Two German WWII veterans
remember British POW camp
By Hope McPherson [firstname.lastname@example.org]
Photo by Fox Photos/Hulton Archive/Getty Images
One morning this past October, Beate Peter, wife of Seattle Pacific University Professor of Chemistry
Lyle Peter, dialed Werdohl, Germany. “I called my dad from the car to wish him a happy 89th birthday,” she says. “I told him we were on our way to hear the German theologian Jürgen Moltmann speak at SPU. That’s when he said, ‘I know him!’”
Beate Peter learned then that her father, Hans Vossloh, was a prisoner of war with Moltmann during World War II.
Now a postdoctoral researcher at the University of Washington, Peter grew up in Werdohl knowing that her father (like the fathers of many of her friends) had been a POW. At age 18, Vossloh had joined the German army.
It was 1936, and, raised in the Plymouth Brethren Church, he was a dedicated Christian.
On September 8, 1944, Vossloh, now an oberleutnant (the equivalent of a U.S. Army first lieutenant), led 30 men on a nighttime patrol in Belgium. Inadvertently, they crossed into Allied territory and came under heavy fire. Vossloh was shot, and he and his men were captured by French soldiers.

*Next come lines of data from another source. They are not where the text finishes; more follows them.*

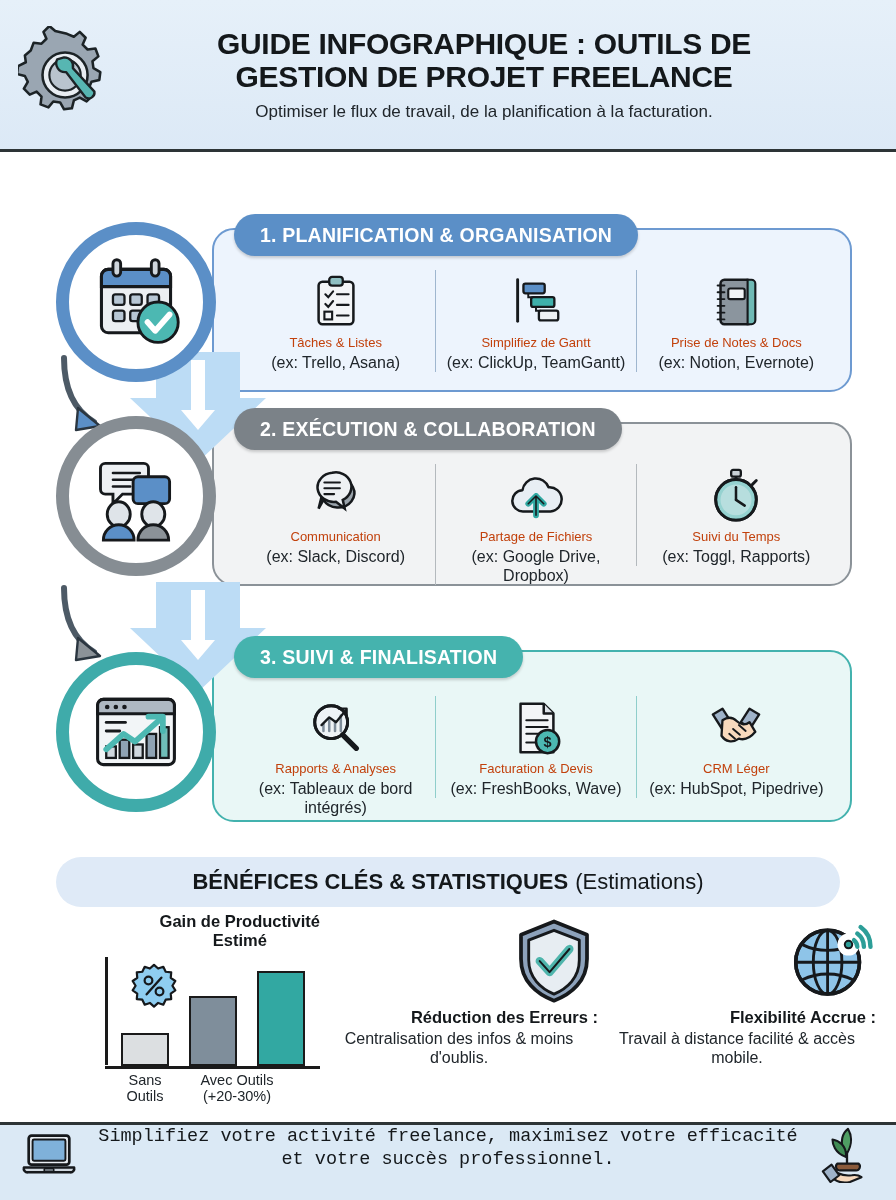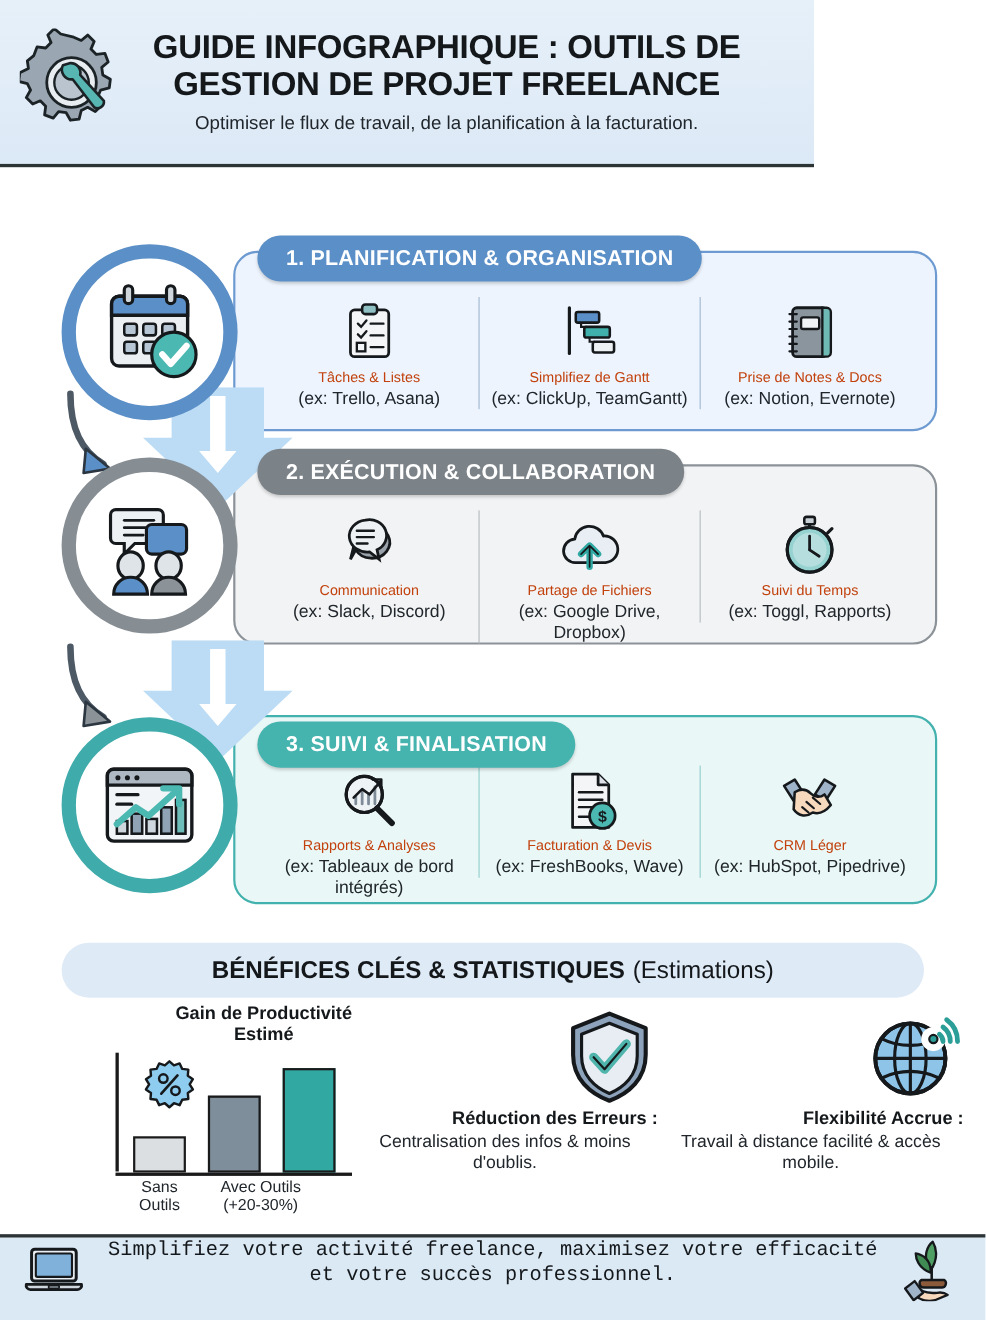--- a/index.html
+++ b/index.html
@@ -6,21 +6,21 @@
   html, body {
     width: 896px; height: 1200px;
     font-family: "Liberation Sans", sans-serif;
     background: #ffffff;
     overflow: hidden;
   }
   .page { position: relative; width: 896px; height: 1200px; background: #ffffff; }
 
   
   .header {
-    position: absolute; left: 0; top: 0; width: 740px; height: 152px;
+    position: absolute; left: 0; top: 0; width: 896px; height: 152px;
     background: linear-gradient(180deg,#e6f0f9 0%, #dce9f6 100%);
     border-bottom: 3px solid #2d3436;
     display: flex; align-items: center; padding: 4px 18px;
   }
   .header-logo { width: 98px; height: 98px; flex: 0 0 98px; margin-right: 4px; }
   .header-text { flex: 1; text-align: center; padding-right: 30px; }
   .title {
     font-size: 30px; font-weight: bold; color: #14181b;
     letter-spacing: -0.3px; line-height: 1.12;
   }
@@ -51,21 +51,21 @@
 
   .stage-pill {
     position: absolute; height: 42px; border-radius: 21px;
     background: #5b8fc7; color: #ffffff;
     display: flex; align-items: center; padding: 0 26px;
     font-size: 19.5px; font-weight: bold; letter-spacing: 0.2px;
     z-index: 5; white-space: nowrap;
     box-shadow: 0 2px 3px rgba(0,0,0,0.18);
   }
   .stage-pill.s2 { background: #7b8288; }
-  .stage-pill.s3 { background: #45b3ae; margin-top: 20px; }
+  .stage-pill.s3 { background: #45b3ae; }
 
   .cols {
     position: absolute; display: flex; align-items: flex-start;
   }
   .col {
     flex: 1 1 0; text-align: center; padding: 0 6px;
     display: flex; flex-direction: column; align-items: center;
   }
   .col + .col { border-left: 1.5px solid #9fb6cf; }
   .col.g + .col.g { border-left-color: #b4b9bd; }

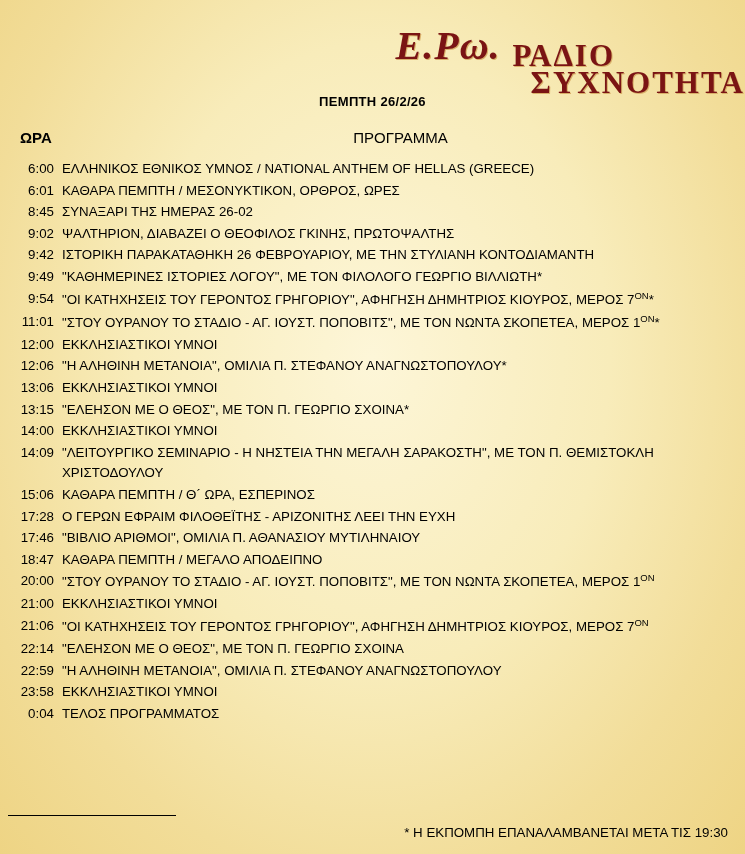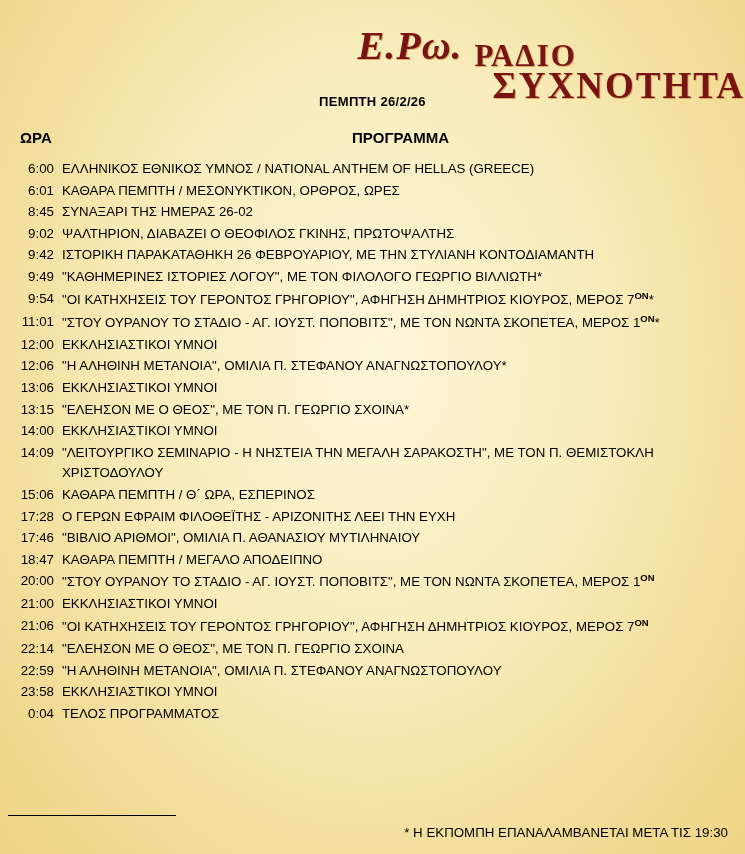--- a/index.html
+++ b/index.html
@@ -54,21 +54,21 @@
     color: #7a1414;
     text-shadow: 1px 1px 0 #d9b06a;
     display: block;
     margin-top: 24px;
   }
   .logo-right .l1 {
     font-size: 31px;
     letter-spacing: 2px;
   }
   .logo-right .l2 {
-    font-size: 37px;
+    font-size: 31px;
     letter-spacing: 2px;
     margin-top: -4px;
     margin-left: 18px;
   }
 
   .date-line {
     text-align: center;
     font-size: 13px;
     font-weight: bold;
     margin-top: 6px;
@@ -88,21 +88,21 @@
     font-weight: bold;
   }
   .col-heads .h-prog {
     position: absolute;
     left: 8px;
     right: 0;
     top: 0;
     text-align: center;
     padding-left: 48px;
     font-size: 15px;
-    font-weight: bold;
+    font-weight: normal;
   }
 
   
   .schedule {
     margin-top: 8px;
     padding: 0 4px 0 0;
   }
   .row {
     display: flex;
     align-items: flex-start;
@@ -118,21 +118,20 @@
     box-sizing: border-box;
     white-space: nowrap;
   }
   .title {
     flex: 1;
     padding-right: 20px;
   }
   .title sup {
     font-size: 9.5px;
     vertical-align: super;
-    font-weight: bold;
   }
 
   
   .footnote-wrap {
     position: absolute;
     left: 8px;
     bottom: 14px;
     width: 720px;
   }
   .footnote-rule {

That same year, 18-year-old Jürgen Moltmann was assigned to the heavy weapons company of a German infantry battalion. Born into a secular family of educators in Hamburg, he had never felt the need for God. But in July 1943, that had begun to change.
Moltmann was conscripted as an air force “auxiliary” not
long before the British Royal Air Force unleashed “Operation Gomorrah” — air raids later called the “Hiroshima of Germany” — on Hamburg. During one of the fierce nightly bombing runs,
Moltmann was on a platform with other auxiliary youths, including a good friend. A bomb ripped apart the platform, instantly
killing Moltmann’s friend. That night, for the first time in his life,
Moltmann cried out, “My God, where are you?”
In 1944, he was sent into active duty. Within six months, while in a German forest near the front lines and separated from his unit, he surrendered to a British soldier.
Life as POWS
German prisoners celebrate midnight mass at an English POW camp in April 1946. Many former POWs from Norton Camp returned to thank their captors, says Moltmann.
Now depressed and without hope, Moltmann had little to do in his first POW camp in Belgium. He was next moved to a labor camp in Kilmarnock, Scotland. While there, after receiving a small Bible from a U.S. Army chaplain, he began reading — finally finding Psalm 39.
“I found words to express my feelings of isolation and forsakenness in these psalms of lamentation,” he says. “Then I went to the Gospel of Mark, and when I came to the death cry of Jesus, ‘My God, my God, why have thou forsaken me?’ I found in Jesus somebody who understood me. And from that time, I’m a Christian.”
After healing from his gunshot wound, Hans Vossloh was moved to Crewe Hall, a POW camp that housed 2,000 German officers in Cheshire County, England. Unlike the POW camps in Russia, which were often brutal, the POW camps in Great Britain focused on “re-educating” prisoners, says Peter. In Crewe Hall, she adds, her father took classes in Latin and math, even finishing the equivalent of a German university entrance exam. In 1947, Vossloh was moved to Norton Camp in Nottinghamshire — where Moltmann had been taken in 1946.
Although run with the help of the YMCA, Norton Camp was still a POW camp. There were guards, and there were guns. Yet prisoners could choose from two academic tracks: education or theology. “My dad worked in the office,” says Peter. “He had a secretarial job, although he did take New Testament Greek at one point.” Vossloh, who doesn’t speak English, has also told his daughter about the camp’s commander. “They had a very cordial understanding,” she says.
Moltmann’s memories of Norton Camp are similar: “That’s where I learned Hebrew and Greek, and had to pass another examination for school. We had plenty of time to listen and read; and we had a large, wonderful library. It was a wonderful time.”
The men were finally released in 1948, both changed forever. “A lot of us came to the Christian faith in the prison camps,” says Moltmann. “Overall,” states Peter, “my dad says the event had a very positive effect on his life.”
In the 1980s, many former German POWs, including
Moltmann and Vossloh, returned to Norton Camp. As all the men reminisced, Vossloh discovered several had become pastors. Remembers Moltmann, “We met again with the commander of the camp, Major Boughton. He said, ‘I never heard of prisoners of war who returned to the place of their imprisonment to say thank you for the experience.’ But that’s just what we did.”